Sus manos cayeron sobre el teclado arrancándole una melodía dulce, triste, sollozante, en que estaban traducidas todas las agonías, las quejas y las esperanzas de un corazón apasionado. Aquella música era amor, y sus notas eran palabras que se combinaban en frases llenas de sentimientos, y en las cuales, a veces aprecía hablar el alma candorosa de la niña, otras el alma de fuego de la mujer. Amor inmenso, ardiente, desesperado, que no hubiera podido expresarse en palabras, porque su vehemencia las habría hecho evaporarse como se evaporaban aquellas notas en vibraciones dulcísimas, llenas de ternura y expresando, sin embargo, todos los variadísimos tonos de la pasión.

Tocó de una manera admirable, maravillosa, sublime, como nunca lo había yo oído, y como estoy seguro de no volverlo a oír. En su angélico rostro brillaba la inspiración, y en sus ojos el alma.

La melodía en que ella estaba haciendo hablar su corazón fue debilitándose. Las yemas color de rosa de sus afilados dedos, apenas rozaban el marfil de las teclas, y las notas se fueron desvaneciendo gradualmente, hasta perderse en un último sonido infinitamente desagarrador.

Yo había aspirado con toda mi alma, una por una de aquellas notas en que ella acababa de decirme lo que ambos tanto sabíamos y que ninguno de los 2 se atrevía a explicar por medio de frases.

-¿Estás contento? -Me dijo poniéndose en pie.

-¡Oh sí! -exclamé- así tocan los ángeles en el arpa de los astros, así toca la poesía en la lira de las almas, y así tocas también tú, porque toda eres ángel y toda eres poesía.

...Ella se desprendió suavemente de mí , y atrayéndome a un sofá que se hallaba enfrente de una de las ventanas, nos sentamos en él, nuestras manos se estrecharon con fuerza y nuestros ojos se vieron con tenaz y prolongadísima mirada.

La vidriera de aquella ventana se abrió con violencia, impulsada por el aire, y una de sus ráfagas llena de aromas, trajo hasta nuestros oídos los dulces ecos de la música cantada por los pájaros entre las ramas de los árboles.

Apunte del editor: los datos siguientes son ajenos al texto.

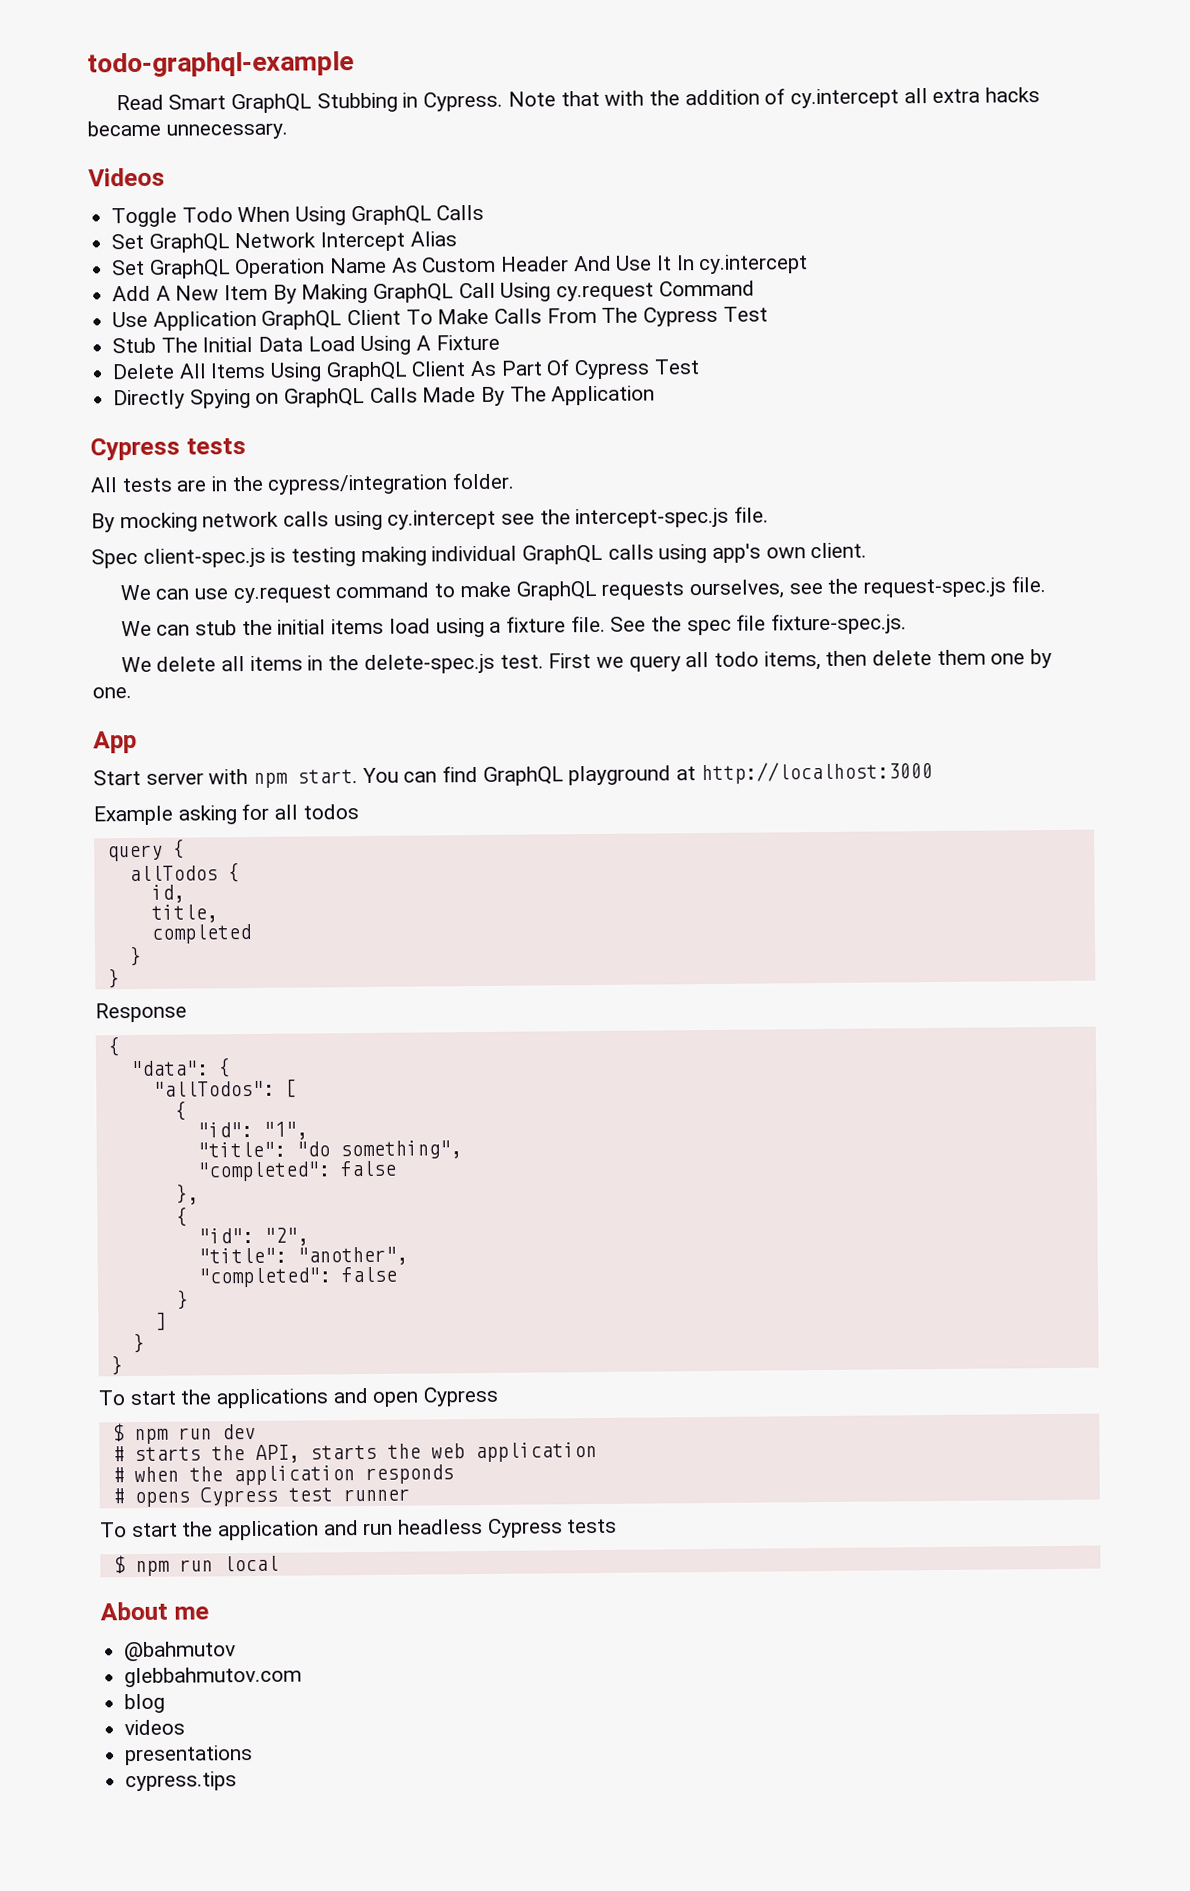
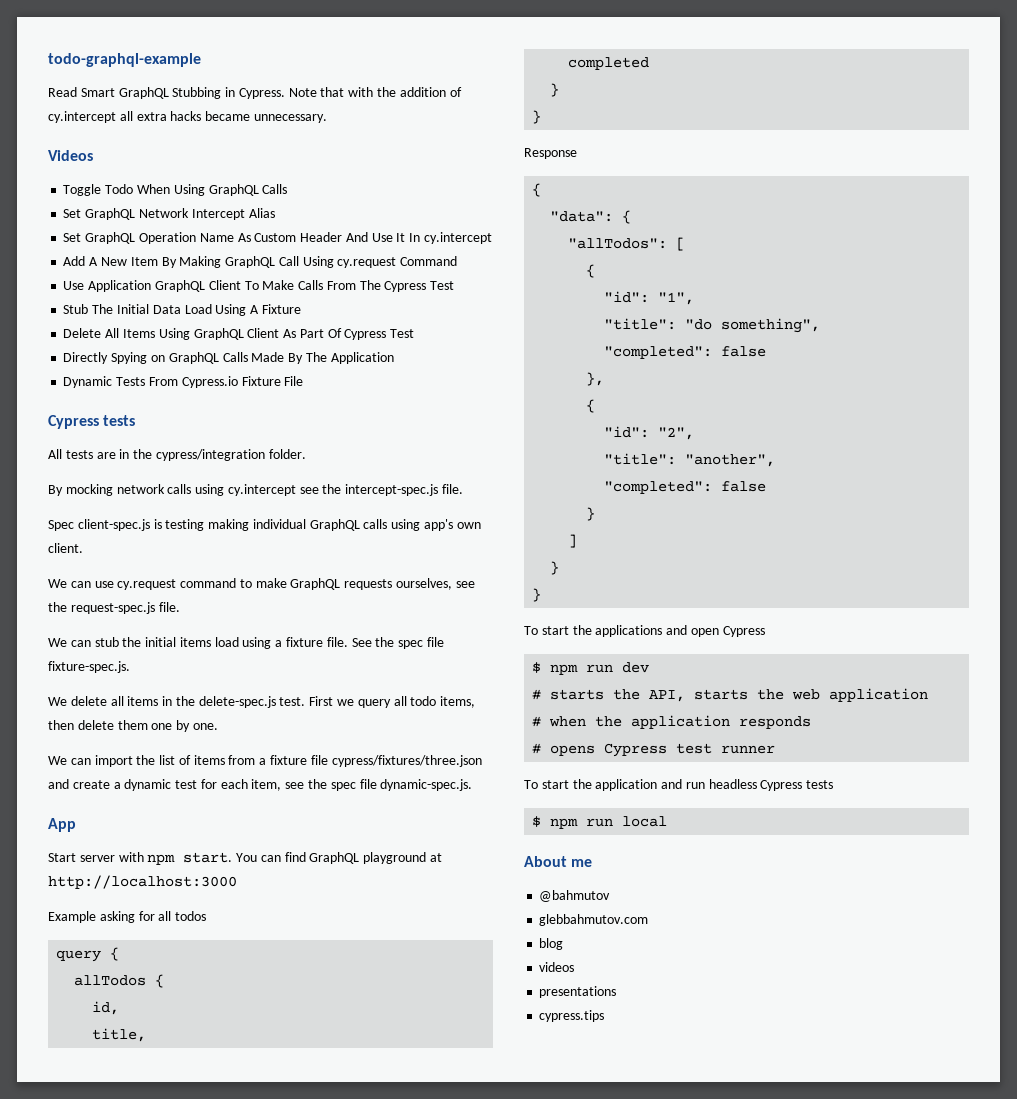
(656, 395) none -> [63,376,304,388] // Dynamic Tests From Cypress.io Fixture File
(132, 693) none -> [48,755,482,767] [48,779,473,791] // We can import the list of items from a fixture file cypress/fixtures/three.json and create a dynamic test for each item, see the spec file dynamic-spec.js.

Permanecimos en aquella situación durante largo tiempo. Nada nos decíamos. Los ojos hablaban por nuestras almas, pero los labios permanecían mudos. A veces, ella o yo, suspirábamos y entonces nuestras manos se oprimían suavemente. A veces, también un escalofrío inexplicable recorría mi cuerpo, y al advertirlo ella, la sonrisa le daba radiación al semblante. De pronto alguno de nosotros miraba el pedazo de cielo azul y diamantino que se veía al través de la ventana, y las ramas movibles de algunos árboles, que por se verdor y brillantez parecían como ramajes de esmeraldas, y enseguida nuestros ojos volvían a mirarse con mayor intensidad y con creciente fascinación.

Hermosa, pura, radiante, embriagada de dicha, rebosando todas las inocencias y las castidades, palideciendo para volver a enrojecerse, trémula y desfallecida de amor, pero de un amor que suprimía voluptuosidades y comenzaba por el éxtasis, ella estaba allí, a mi lado, deslumbrándome con la luz de sus sonrisas y con la pasión que brillaba en sus ojos, fascinando a mi espíritu que enloquecía, y absorbiendo en mis miradas todas las ansias del corazon.

¿Para que turbar aquel silencio causado por el exceso de la emoción? ¿Qué teníamos que decirnos? ¿Para qué hablarnos? Nuestras almas estaban identificadas por los mismos recuerdos, acciones, sentimientos e ideas. Éramos dos mitades de un ser que se completaban la una a la otra...Ella y yo lo comprendíamos así, y ámbos callábamos mirándonos, bajando a veces los ojos para volvernos a mirar y beber en aquellas miradas, con ansia nueva, todas las puras embriagueces de la pasión.

¡Ah! Los que no han vivido por una mirada, no podrán nunca comprender que unos cuantos minutos de igual deleite, pueden compararse con una existencia en la tierra, a pesar de todos sus dolores.

¡Mirar es un poema! ¡Mirar a la mujer amada es ver al ideal! ...es ver a Dios!